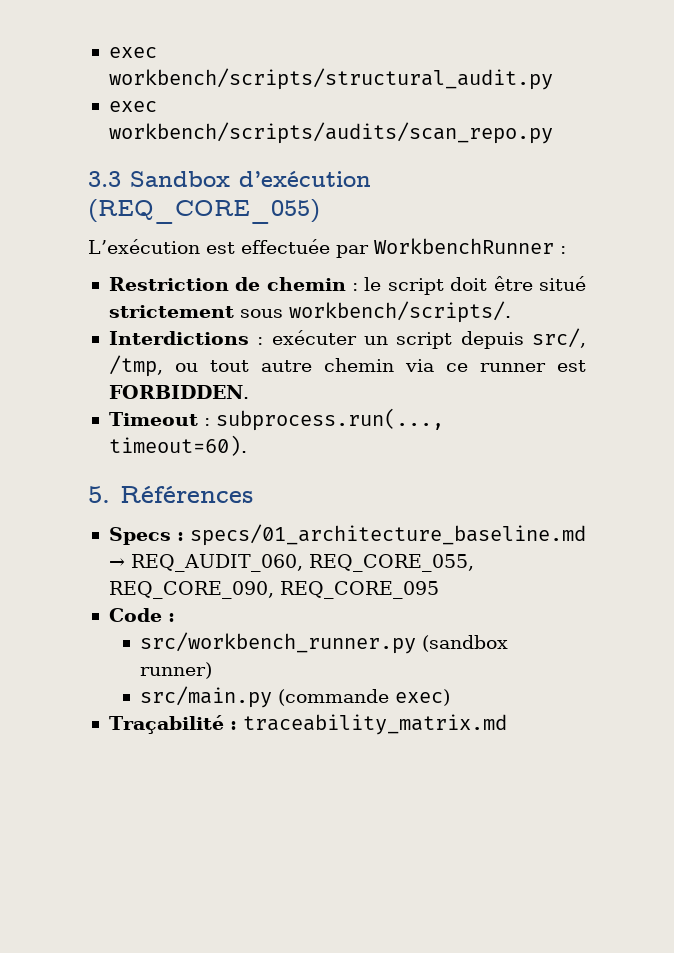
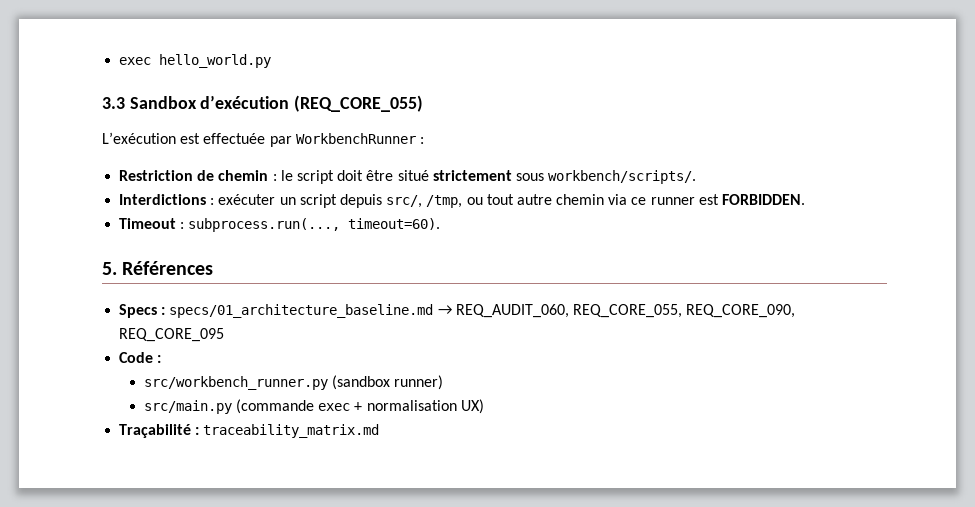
- exec workbench/scripts/structural_audit.py
- exec workbench/scripts/audits/scan_repo.py
+ exec hello_world.py
- src/main.py (commande exec)
+ src/main.py (commande exec + normalisation UX)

-- -- --

TO DO: Transcribe everything above exactly. Do not include the pictures.

EXERCISE OUTPUT:
- exec workbench/scripts/structural_audit.py
- exec workbench/scripts/audits/scan_repo.py
+ exec hello_world.py
- src/main.py (commande exec)
+ src/main.py (commande exec + normalisation UX)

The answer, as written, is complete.